**Exercise description:** Exact duplicates of the lines from the top of the data through the line containing "margin-left:auto; color:#667085; font-size:11px;" are needed, with every picture left out.

**Supplied material:**
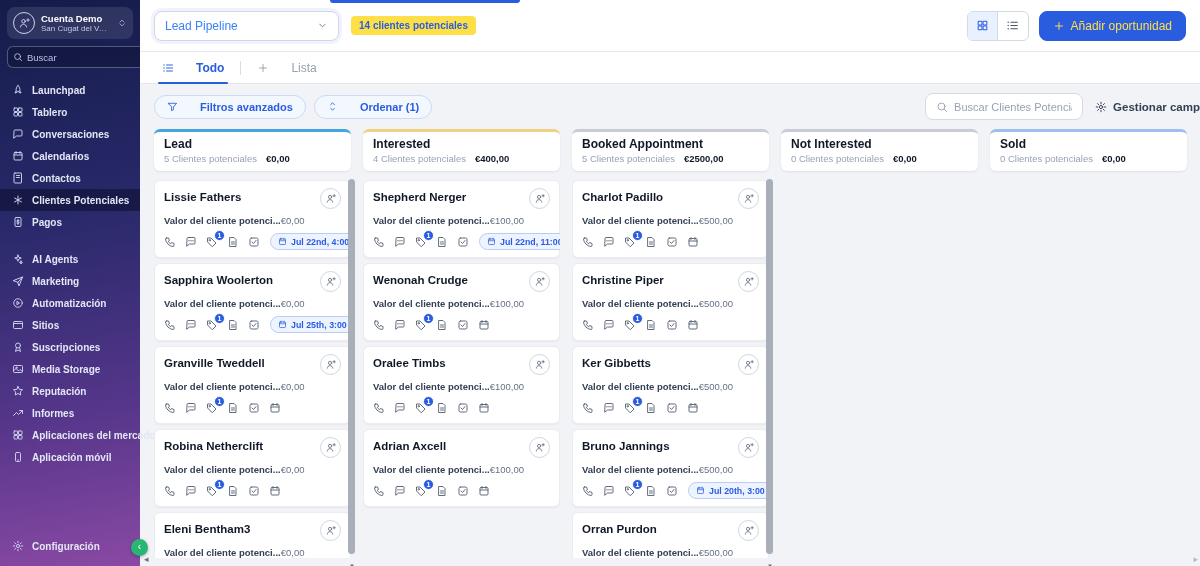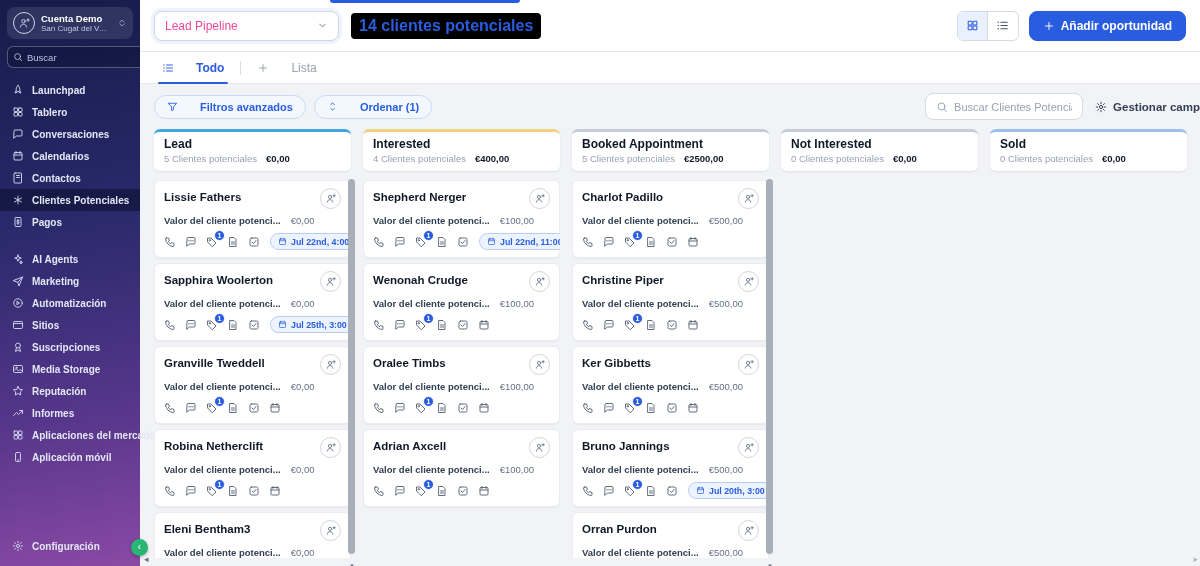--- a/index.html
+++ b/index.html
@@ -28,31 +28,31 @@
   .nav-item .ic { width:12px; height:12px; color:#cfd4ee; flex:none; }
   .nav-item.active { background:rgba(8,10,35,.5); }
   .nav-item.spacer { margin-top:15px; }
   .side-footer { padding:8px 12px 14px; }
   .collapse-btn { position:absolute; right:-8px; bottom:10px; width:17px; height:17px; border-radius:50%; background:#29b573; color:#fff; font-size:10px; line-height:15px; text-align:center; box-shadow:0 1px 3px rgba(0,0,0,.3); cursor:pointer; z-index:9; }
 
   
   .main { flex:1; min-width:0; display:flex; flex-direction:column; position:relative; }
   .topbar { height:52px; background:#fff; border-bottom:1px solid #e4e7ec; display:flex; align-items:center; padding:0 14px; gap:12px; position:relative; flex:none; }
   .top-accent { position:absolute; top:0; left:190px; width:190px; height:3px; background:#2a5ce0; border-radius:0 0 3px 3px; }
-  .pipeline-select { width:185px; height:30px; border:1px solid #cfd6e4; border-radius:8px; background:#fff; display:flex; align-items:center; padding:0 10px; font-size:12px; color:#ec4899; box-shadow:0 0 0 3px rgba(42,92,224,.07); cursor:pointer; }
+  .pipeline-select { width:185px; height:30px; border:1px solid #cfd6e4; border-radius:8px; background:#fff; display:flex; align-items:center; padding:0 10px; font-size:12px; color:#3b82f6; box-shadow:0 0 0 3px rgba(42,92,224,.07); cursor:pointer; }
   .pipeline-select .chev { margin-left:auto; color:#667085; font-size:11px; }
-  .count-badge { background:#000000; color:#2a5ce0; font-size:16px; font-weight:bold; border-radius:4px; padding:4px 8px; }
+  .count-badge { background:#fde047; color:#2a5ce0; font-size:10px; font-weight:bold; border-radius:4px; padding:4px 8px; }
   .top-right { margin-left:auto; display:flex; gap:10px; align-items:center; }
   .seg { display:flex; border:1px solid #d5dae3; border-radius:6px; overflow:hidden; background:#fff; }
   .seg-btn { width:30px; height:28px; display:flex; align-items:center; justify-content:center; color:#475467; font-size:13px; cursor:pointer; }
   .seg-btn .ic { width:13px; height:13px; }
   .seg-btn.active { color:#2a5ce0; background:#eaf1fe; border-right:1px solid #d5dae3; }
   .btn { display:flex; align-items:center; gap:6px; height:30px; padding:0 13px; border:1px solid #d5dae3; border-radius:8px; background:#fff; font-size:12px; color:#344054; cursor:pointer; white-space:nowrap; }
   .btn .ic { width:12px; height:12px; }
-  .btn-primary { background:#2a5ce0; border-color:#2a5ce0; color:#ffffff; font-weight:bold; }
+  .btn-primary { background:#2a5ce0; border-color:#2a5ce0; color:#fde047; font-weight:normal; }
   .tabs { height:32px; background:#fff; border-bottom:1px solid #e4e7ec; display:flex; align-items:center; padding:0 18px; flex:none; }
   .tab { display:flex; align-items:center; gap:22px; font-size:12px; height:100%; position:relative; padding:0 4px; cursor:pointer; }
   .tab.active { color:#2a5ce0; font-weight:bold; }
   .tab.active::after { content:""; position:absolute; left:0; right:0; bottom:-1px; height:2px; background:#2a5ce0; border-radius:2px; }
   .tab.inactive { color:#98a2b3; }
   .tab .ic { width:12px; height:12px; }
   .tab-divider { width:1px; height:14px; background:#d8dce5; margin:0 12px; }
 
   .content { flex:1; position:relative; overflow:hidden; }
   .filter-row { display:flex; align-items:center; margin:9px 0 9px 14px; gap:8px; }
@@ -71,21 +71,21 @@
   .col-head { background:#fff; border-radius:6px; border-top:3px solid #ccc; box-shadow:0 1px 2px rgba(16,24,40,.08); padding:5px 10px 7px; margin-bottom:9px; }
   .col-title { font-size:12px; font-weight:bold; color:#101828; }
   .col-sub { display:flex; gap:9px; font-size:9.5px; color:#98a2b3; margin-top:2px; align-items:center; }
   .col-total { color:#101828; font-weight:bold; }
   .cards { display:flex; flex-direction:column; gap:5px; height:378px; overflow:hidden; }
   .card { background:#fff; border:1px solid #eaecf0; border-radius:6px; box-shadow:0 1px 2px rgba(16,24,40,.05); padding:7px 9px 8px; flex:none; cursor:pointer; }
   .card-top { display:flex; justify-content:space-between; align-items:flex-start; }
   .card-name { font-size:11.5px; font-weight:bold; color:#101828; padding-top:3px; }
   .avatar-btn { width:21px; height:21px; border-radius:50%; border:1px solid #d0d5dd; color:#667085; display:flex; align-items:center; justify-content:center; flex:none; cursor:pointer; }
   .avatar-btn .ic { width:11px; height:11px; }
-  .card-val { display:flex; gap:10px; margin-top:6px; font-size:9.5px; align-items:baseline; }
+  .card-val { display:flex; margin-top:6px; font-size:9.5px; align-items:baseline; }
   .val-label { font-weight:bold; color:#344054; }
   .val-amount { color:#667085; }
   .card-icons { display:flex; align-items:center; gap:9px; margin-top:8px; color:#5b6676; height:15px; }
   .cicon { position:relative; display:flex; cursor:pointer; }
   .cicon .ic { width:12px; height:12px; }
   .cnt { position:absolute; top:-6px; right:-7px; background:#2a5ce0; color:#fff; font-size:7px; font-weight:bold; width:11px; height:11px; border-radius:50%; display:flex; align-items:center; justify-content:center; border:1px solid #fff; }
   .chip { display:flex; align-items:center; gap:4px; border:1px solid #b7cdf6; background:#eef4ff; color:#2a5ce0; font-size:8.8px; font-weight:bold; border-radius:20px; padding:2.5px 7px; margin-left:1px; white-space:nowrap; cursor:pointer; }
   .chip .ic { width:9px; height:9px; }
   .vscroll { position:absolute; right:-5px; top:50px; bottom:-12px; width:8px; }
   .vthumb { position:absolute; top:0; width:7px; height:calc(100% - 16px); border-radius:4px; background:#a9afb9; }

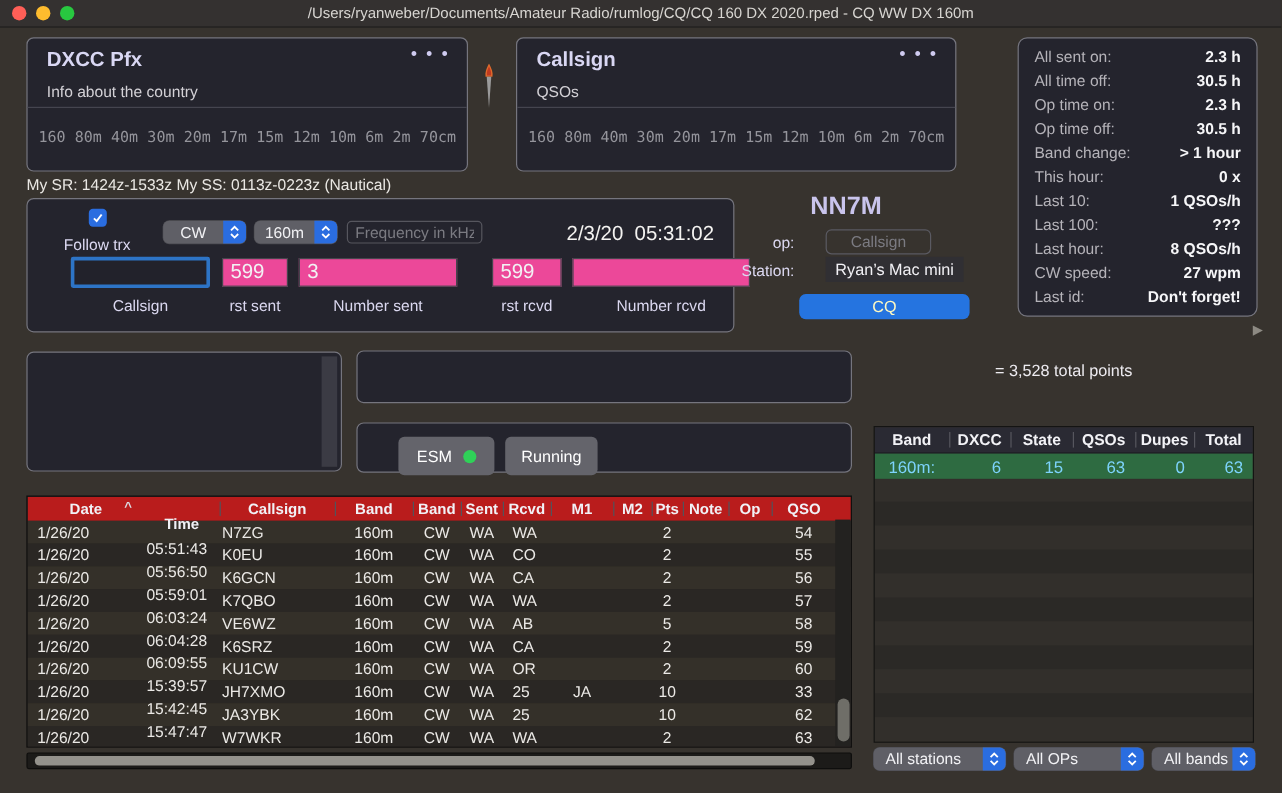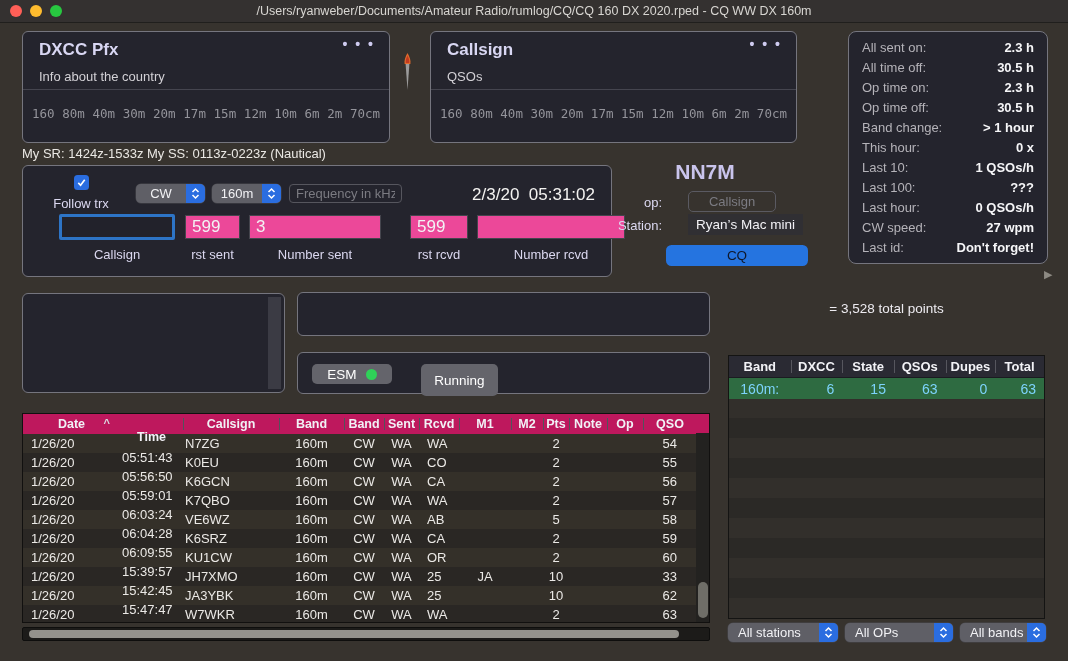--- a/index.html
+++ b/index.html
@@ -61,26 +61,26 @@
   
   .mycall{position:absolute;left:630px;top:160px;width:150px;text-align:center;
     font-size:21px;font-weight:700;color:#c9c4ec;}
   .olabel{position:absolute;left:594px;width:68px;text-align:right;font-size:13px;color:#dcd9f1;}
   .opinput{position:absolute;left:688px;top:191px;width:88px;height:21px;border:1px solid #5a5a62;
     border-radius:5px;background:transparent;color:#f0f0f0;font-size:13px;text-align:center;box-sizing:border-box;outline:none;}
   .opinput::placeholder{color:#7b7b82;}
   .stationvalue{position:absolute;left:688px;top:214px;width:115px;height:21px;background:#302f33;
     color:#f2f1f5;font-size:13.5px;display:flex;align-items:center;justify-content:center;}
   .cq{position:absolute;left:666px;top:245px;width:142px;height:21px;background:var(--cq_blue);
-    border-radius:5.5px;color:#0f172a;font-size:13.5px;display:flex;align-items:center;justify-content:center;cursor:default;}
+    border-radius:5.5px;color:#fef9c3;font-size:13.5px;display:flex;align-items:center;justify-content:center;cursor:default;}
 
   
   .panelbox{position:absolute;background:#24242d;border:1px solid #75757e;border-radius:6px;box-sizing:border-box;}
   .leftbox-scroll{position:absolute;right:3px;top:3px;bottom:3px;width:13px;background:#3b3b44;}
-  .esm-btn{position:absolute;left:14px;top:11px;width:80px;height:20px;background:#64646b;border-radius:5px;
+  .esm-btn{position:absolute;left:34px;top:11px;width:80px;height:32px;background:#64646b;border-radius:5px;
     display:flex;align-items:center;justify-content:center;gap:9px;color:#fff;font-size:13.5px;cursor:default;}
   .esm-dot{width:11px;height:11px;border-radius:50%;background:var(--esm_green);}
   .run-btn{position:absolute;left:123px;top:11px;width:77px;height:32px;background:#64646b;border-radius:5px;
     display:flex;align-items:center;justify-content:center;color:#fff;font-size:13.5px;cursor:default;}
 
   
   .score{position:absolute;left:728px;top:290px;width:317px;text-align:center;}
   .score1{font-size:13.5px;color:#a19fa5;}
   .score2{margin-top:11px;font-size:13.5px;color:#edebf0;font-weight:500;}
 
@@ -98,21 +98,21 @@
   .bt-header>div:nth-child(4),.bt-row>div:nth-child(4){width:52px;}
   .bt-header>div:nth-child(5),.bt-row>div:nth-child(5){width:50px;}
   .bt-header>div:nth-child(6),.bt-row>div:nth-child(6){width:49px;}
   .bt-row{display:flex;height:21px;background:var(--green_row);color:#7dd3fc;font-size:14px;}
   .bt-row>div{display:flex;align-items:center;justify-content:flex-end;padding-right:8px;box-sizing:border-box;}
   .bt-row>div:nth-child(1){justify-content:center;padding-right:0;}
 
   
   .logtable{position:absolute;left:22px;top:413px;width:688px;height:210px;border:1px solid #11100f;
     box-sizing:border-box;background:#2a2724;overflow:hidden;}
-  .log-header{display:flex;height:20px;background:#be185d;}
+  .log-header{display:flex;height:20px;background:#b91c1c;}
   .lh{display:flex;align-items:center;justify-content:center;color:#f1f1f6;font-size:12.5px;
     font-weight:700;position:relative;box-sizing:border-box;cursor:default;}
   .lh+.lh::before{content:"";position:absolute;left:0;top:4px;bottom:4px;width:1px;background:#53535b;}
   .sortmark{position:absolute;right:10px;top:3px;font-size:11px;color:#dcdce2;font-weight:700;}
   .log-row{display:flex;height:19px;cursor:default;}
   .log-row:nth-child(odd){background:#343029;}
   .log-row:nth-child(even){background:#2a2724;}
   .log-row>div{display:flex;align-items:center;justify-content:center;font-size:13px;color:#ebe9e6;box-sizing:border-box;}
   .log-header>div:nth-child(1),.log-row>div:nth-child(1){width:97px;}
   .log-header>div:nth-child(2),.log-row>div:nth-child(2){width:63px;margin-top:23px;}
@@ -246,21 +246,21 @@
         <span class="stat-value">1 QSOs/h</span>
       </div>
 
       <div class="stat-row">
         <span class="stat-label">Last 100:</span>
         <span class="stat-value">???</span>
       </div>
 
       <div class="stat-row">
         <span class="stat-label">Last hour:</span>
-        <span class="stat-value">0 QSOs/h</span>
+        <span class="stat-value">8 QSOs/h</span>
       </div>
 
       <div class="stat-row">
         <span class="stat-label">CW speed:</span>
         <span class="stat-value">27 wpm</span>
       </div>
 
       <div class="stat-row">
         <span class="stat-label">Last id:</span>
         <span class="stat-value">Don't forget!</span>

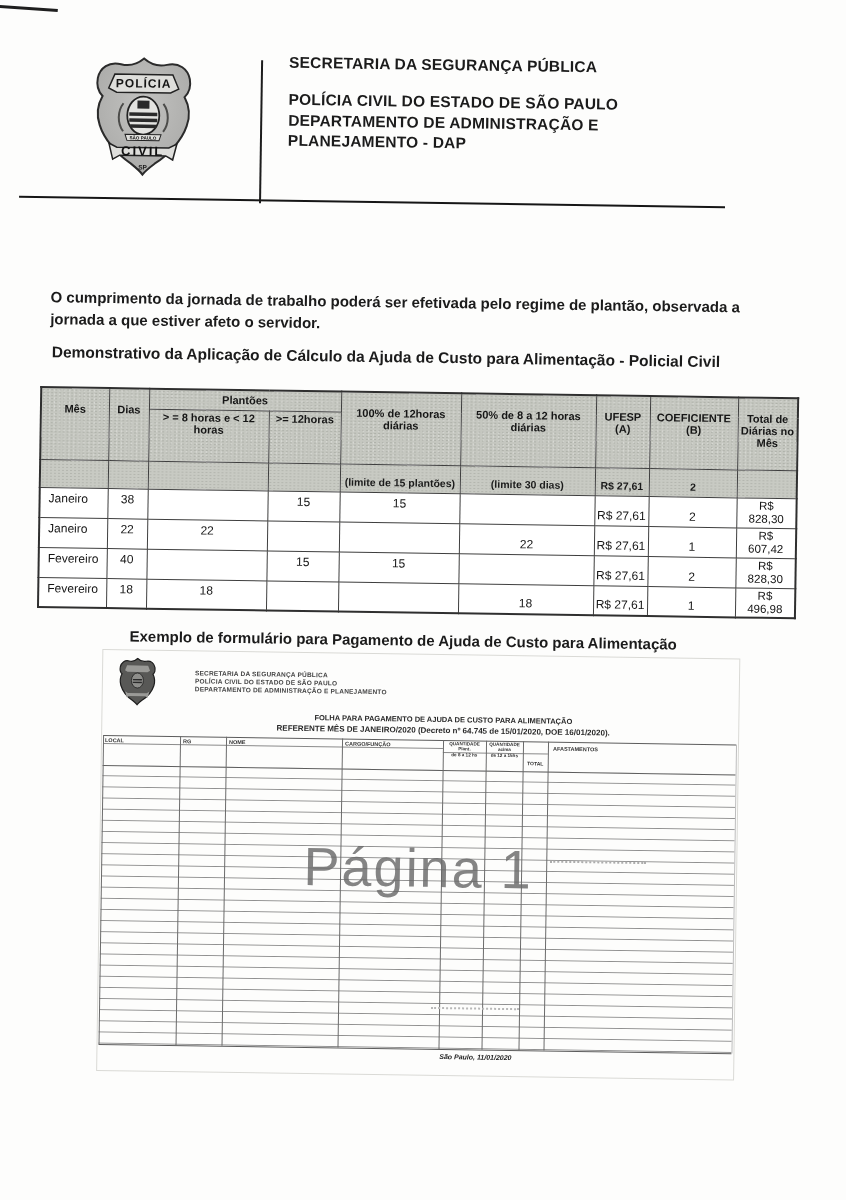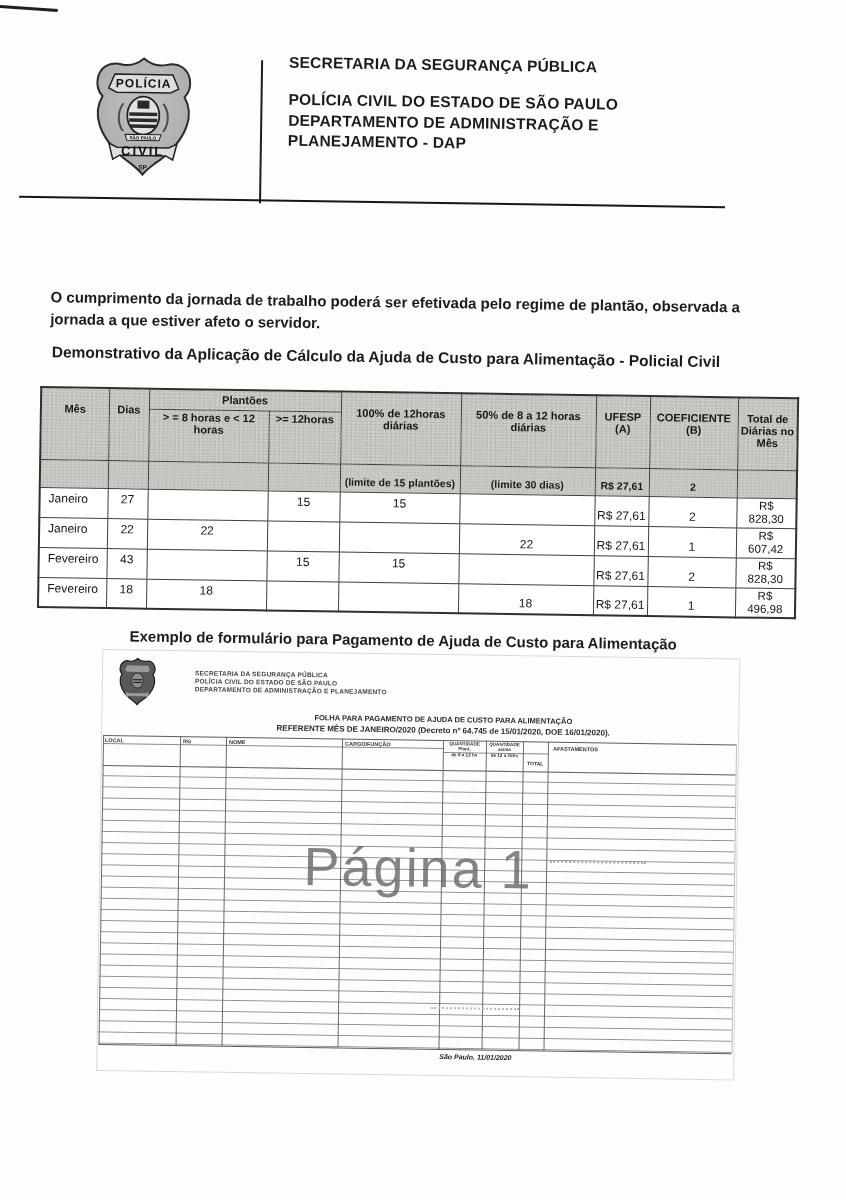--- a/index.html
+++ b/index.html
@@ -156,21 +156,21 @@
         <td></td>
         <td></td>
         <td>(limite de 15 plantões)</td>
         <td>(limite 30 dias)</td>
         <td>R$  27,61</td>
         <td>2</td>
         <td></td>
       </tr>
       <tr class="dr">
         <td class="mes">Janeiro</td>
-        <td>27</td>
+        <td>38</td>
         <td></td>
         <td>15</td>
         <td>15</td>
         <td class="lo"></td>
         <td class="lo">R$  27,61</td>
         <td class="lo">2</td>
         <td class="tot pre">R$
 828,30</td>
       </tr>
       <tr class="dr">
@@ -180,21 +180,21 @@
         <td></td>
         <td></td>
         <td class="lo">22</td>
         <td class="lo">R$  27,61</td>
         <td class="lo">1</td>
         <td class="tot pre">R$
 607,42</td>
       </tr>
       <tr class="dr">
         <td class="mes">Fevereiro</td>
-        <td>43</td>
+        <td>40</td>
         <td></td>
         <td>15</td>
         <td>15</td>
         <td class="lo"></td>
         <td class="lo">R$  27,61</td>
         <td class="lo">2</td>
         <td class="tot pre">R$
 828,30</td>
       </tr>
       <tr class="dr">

**Answer for the task:**
--- a/index.html
+++ b/index.html
@@ -28,31 +28,31 @@
   .nav-item .ic { width:12px; height:12px; color:#cfd4ee; flex:none; }
   .nav-item.active { background:rgba(8,10,35,.5); }
   .nav-item.spacer { margin-top:15px; }
   .side-footer { padding:8px 12px 14px; }
   .collapse-btn { position:absolute; right:-8px; bottom:10px; width:17px; height:17px; border-radius:50%; background:#29b573; color:#fff; font-size:10px; line-height:15px; text-align:center; box-shadow:0 1px 3px rgba(0,0,0,.3); cursor:pointer; z-index:9; }
 
   
   .main { flex:1; min-width:0; display:flex; flex-direction:column; position:relative; }
   .topbar { height:52px; background:#fff; border-bottom:1px solid #e4e7ec; display:flex; align-items:center; padding:0 14px; gap:12px; position:relative; flex:none; }
   .top-accent { position:absolute; top:0; left:190px; width:190px; height:3px; background:#2a5ce0; border-radius:0 0 3px 3px; }
-  .pipeline-select { width:185px; height:30px; border:1px solid #cfd6e4; border-radius:8px; background:#fff; display:flex; align-items:center; padding:0 10px; font-size:12px; color:#ec4899; box-shadow:0 0 0 3px rgba(42,92,224,.07); cursor:pointer; }
+  .pipeline-select { width:185px; height:30px; border:1px solid #cfd6e4; border-radius:8px; background:#fff; display:flex; align-items:center; padding:0 10px; font-size:12px; color:#3b82f6; box-shadow:0 0 0 3px rgba(42,92,224,.07); cursor:pointer; }
   .pipeline-select .chev { margin-left:auto; color:#667085; font-size:11px; }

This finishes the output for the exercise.